___ RECORDS TO PROCESS

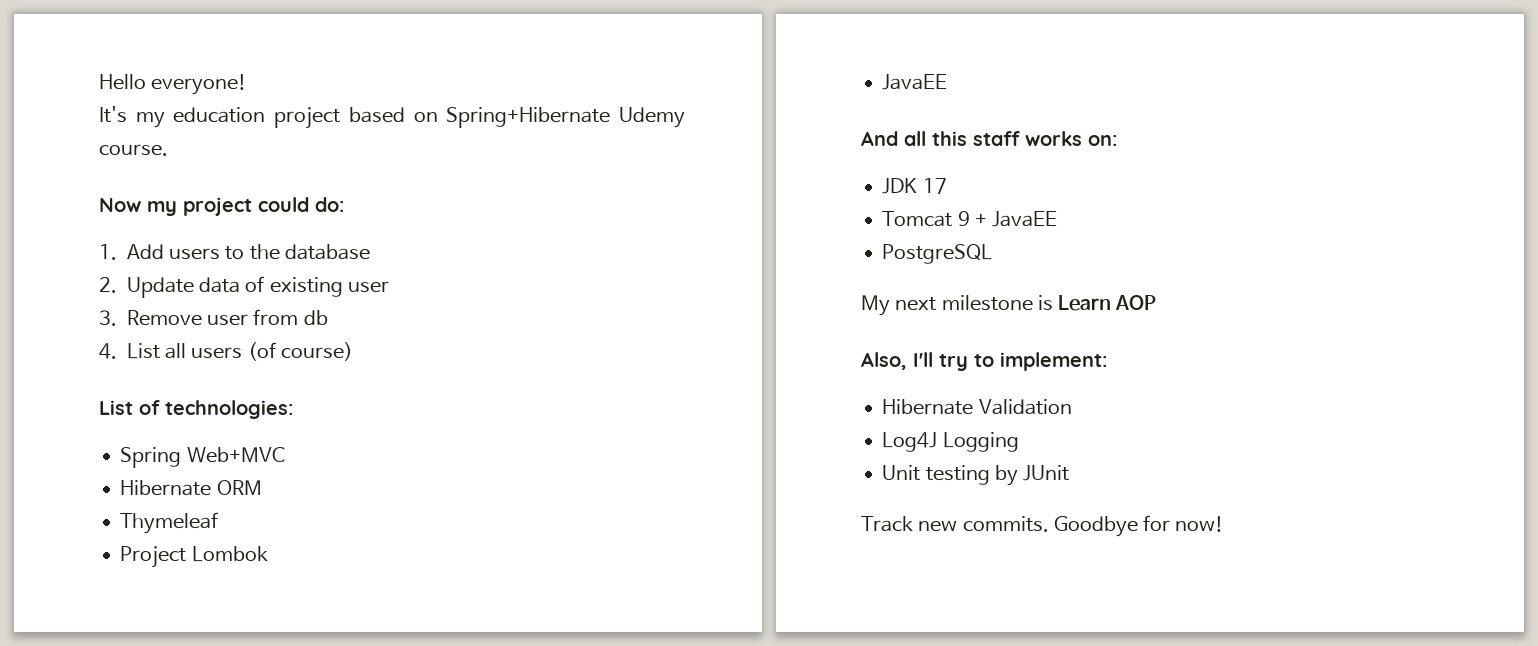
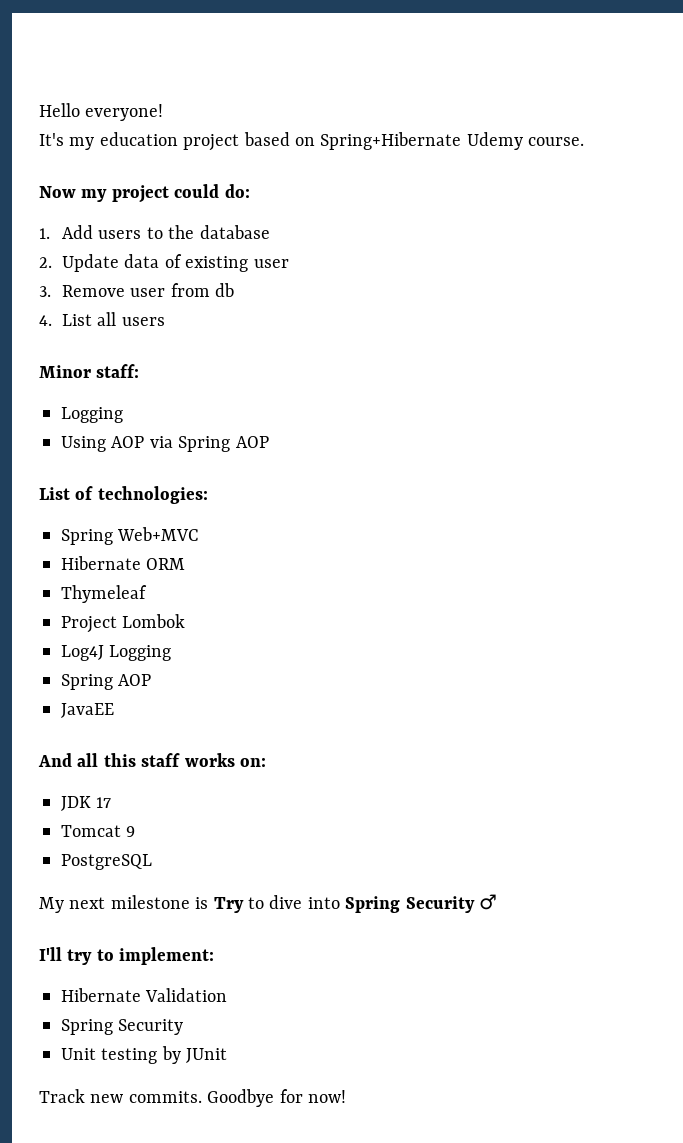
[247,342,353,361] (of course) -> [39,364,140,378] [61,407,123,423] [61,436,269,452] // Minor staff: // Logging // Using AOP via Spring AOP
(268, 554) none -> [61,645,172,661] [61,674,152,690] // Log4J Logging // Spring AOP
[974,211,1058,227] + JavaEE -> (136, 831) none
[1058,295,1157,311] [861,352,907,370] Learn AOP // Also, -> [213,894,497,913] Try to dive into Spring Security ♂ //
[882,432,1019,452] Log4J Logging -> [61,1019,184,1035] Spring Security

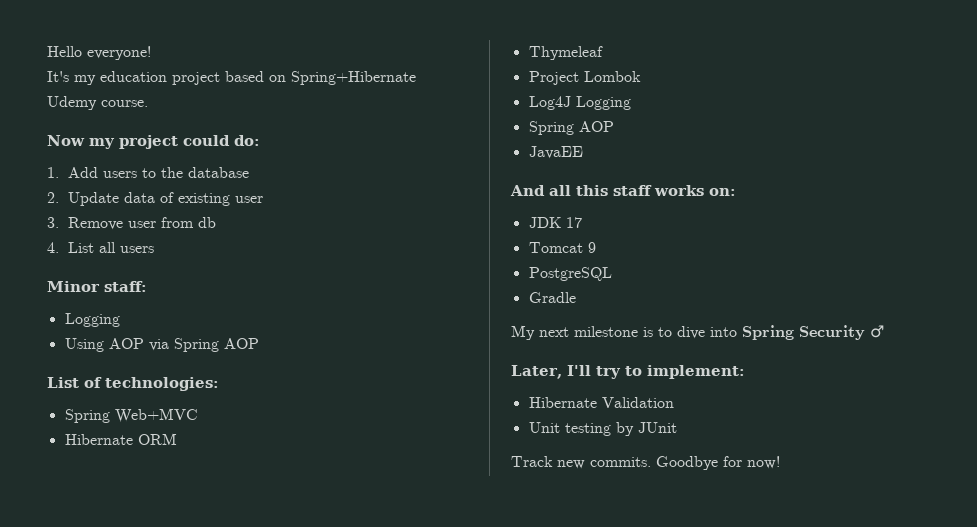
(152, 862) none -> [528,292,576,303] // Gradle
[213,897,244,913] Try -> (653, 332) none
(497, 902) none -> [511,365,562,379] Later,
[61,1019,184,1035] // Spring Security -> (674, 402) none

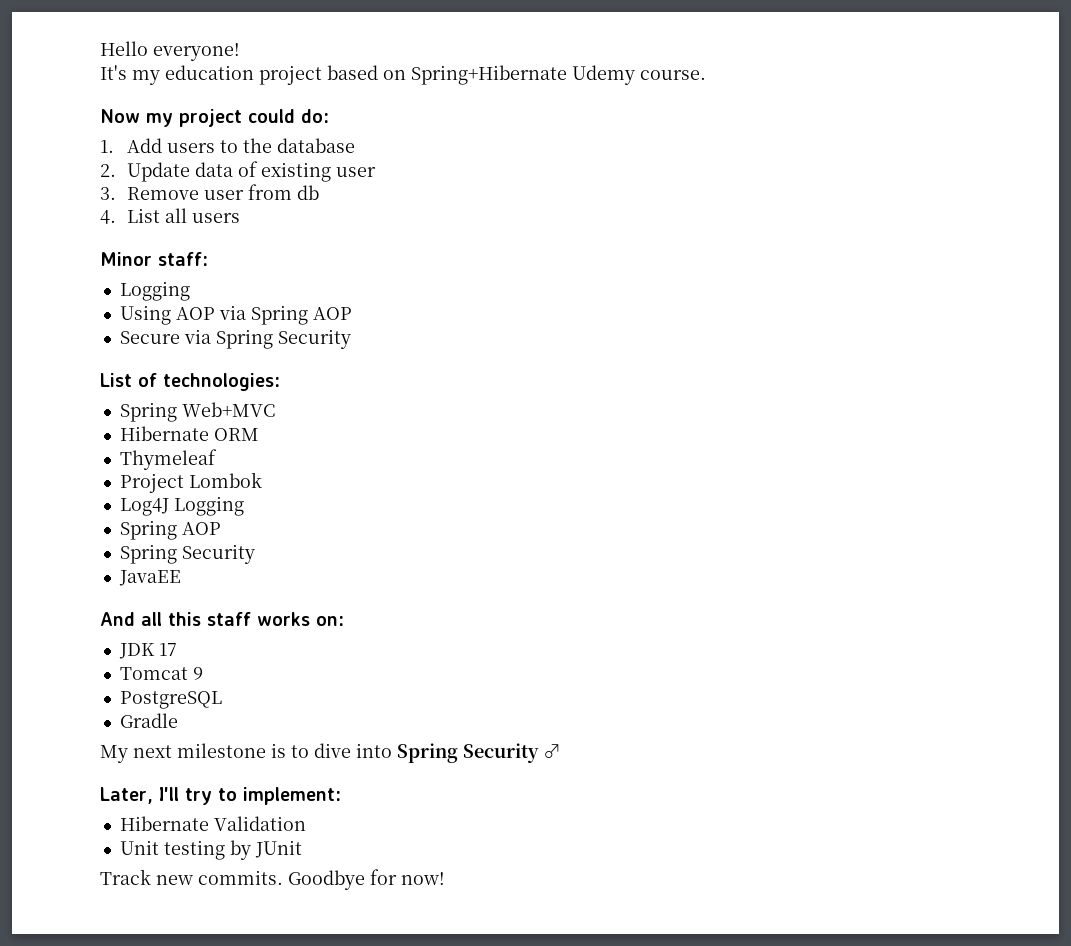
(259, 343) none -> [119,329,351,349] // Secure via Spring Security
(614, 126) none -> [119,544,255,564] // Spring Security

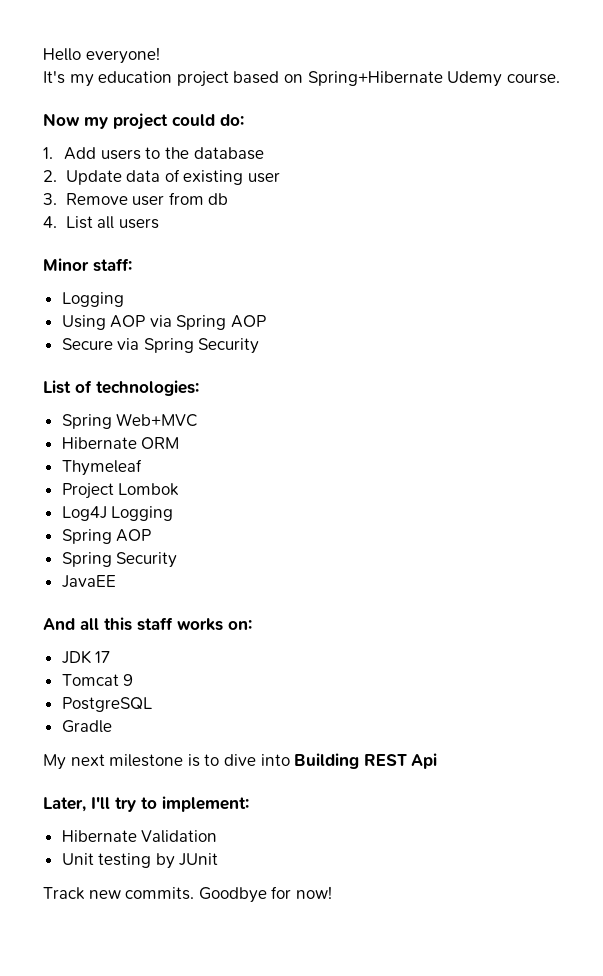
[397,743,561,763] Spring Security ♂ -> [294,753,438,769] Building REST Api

______

| ASSIGNMENT |
Lines in the material above that contain "Logging": how many are there? Reply with the number only.

| OUTPUT OF THE TASK |
3